Quote Originally Posted by Kevin Kehler View Post
So I set up the tripod and 3-way tripod head, both of which are rated more than enough to hold the camera. I leveled the tripod and head using my trusty spirit level I keep in the camera bag. I then attached the camera to the tripod head and and re-leveled the tripod, placing the spirit level on the block under the bellows. I put the ground glass on and ensured all adjustments are neutral (no tilts, swings or shifts). However, the building directly in front of me does not line up with the etchings on the ground glass: one of the walls starts 1-2mm on the left of one line and ends up 1mm to the right of the line but if I adjust the tripod, I can straighten it all out where the wall runs parallel to the line (I think I can assume the etched lines are straight as it is a professionally made ground glass). However, the spirit level under the block now reads a non-level with a tilt to one side.

Which reading do I take as accurate? My initial reaction was if the camera is leveled properly, then use that. However, I also considered that what-you-see-is-what-you-get and if the building is not straight on the ground glass, why would it be straight on the film?

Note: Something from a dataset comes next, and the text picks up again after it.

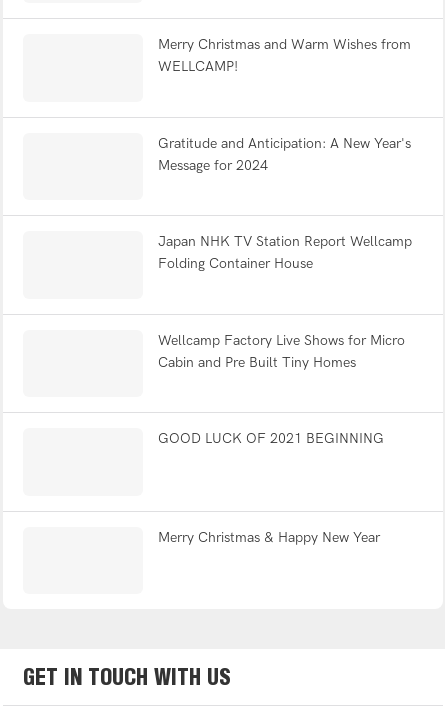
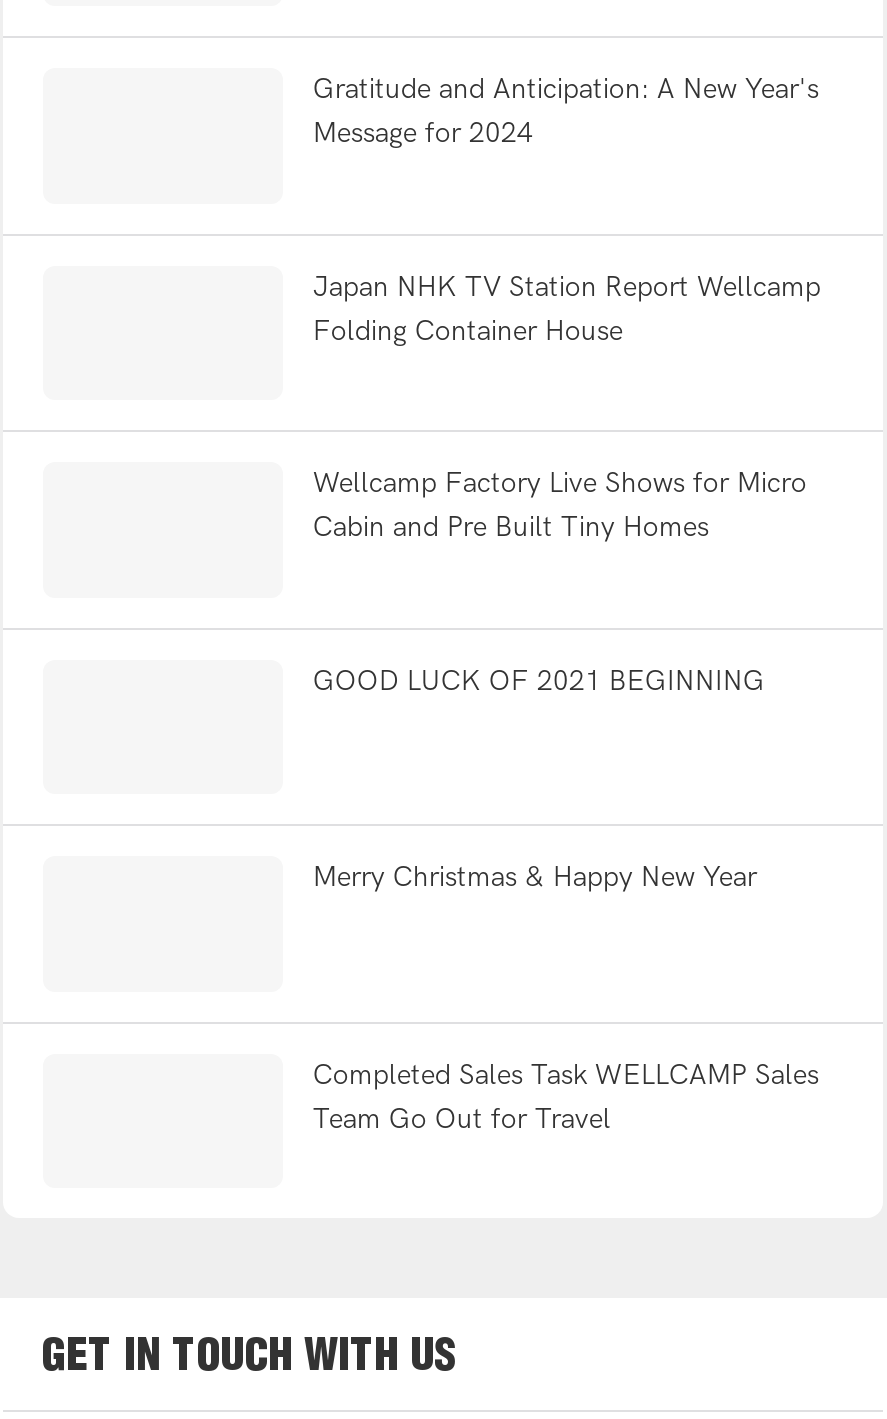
[158,36,411,75] Merry Christmas and Warm Wishes from | WELLCAMP! -> none
moved [158,135,412,447] -> [313,72,821,697]: Gratitude and Anticipation: A New Year's | Message for 2024 | Japan NHK TV Station Report Wellcamp | Folding Container House | Wellcamp Factory Live Shows for Micro | Cabin and Pre Built Tiny Homes | GOOD LUCK OF 2021 BEGINNING
none -> [313,1057,819,1135] Completed Sales Task WELLCAMP Sales | Team Go Out for Travel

Is it possible my adjustments were not truly neutral which caused the problem?

Thanks in advance.
Levelling a field camera - I don’t understand this concept, as surely image making is not about levelling. The photographer decides on the composition, which may mean putting the horizon or whatever, horizontal, or at an angle. The eye determines this, not a spirit level. How can you let science dictate the aesthetic?